▶ [WHAT TO DO]: Give back an exact copy of the lines below, from the first through the line with "[171,780,267,796] Past 7"; please stop there.

▶ [Before-and-after change records]:
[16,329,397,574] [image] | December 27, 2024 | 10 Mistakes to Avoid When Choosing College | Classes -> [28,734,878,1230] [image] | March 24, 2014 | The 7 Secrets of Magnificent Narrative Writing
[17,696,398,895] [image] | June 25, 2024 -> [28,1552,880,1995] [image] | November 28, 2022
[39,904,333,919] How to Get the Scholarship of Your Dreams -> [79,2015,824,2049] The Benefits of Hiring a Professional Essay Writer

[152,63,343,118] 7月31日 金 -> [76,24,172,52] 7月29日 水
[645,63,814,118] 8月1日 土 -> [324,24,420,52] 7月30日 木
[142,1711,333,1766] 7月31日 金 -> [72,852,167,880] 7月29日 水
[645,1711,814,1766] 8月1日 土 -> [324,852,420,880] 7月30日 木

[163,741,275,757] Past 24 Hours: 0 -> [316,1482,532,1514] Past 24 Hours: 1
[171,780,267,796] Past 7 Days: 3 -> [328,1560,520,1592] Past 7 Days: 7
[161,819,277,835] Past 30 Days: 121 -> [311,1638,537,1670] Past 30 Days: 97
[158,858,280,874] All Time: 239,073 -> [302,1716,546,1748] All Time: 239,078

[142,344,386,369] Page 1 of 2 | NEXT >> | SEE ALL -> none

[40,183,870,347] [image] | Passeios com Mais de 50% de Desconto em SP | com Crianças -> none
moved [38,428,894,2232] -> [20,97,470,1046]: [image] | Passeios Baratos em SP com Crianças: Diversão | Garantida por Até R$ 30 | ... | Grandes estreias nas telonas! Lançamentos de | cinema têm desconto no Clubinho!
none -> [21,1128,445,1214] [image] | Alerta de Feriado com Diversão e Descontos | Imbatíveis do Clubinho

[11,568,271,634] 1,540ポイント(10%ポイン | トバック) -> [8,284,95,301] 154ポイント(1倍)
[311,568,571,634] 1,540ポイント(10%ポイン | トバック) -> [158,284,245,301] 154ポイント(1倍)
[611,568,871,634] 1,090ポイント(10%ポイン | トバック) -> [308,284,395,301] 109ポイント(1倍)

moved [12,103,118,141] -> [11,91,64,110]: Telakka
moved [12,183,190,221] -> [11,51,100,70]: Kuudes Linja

▶ [SOLUTION FOR THIS PROBLEM]:
[16,329,397,574] [image] | December 27, 2024 | 10 Mistakes to Avoid When Choosing College | Classes -> [28,734,878,1230] [image] | March 24, 2014 | The 7 Secrets of Magnificent Narrative Writing
[17,696,398,895] [image] | June 25, 2024 -> [28,1552,880,1995] [image] | November 28, 2022
[39,904,333,919] How to Get the Scholarship of Your Dreams -> [79,2015,824,2049] The Benefits of Hiring a Professional Essay Writer

[152,63,343,118] 7月31日 金 -> [76,24,172,52] 7月29日 水
[645,63,814,118] 8月1日 土 -> [324,24,420,52] 7月30日 木
[142,1711,333,1766] 7月31日 金 -> [72,852,167,880] 7月29日 水
[645,1711,814,1766] 8月1日 土 -> [324,852,420,880] 7月30日 木

[163,741,275,757] Past 24 Hours: 0 -> [316,1482,532,1514] Past 24 Hours: 1
[171,780,267,796] Past 7 Days: 3 -> [328,1560,520,1592] Past 7 Days: 7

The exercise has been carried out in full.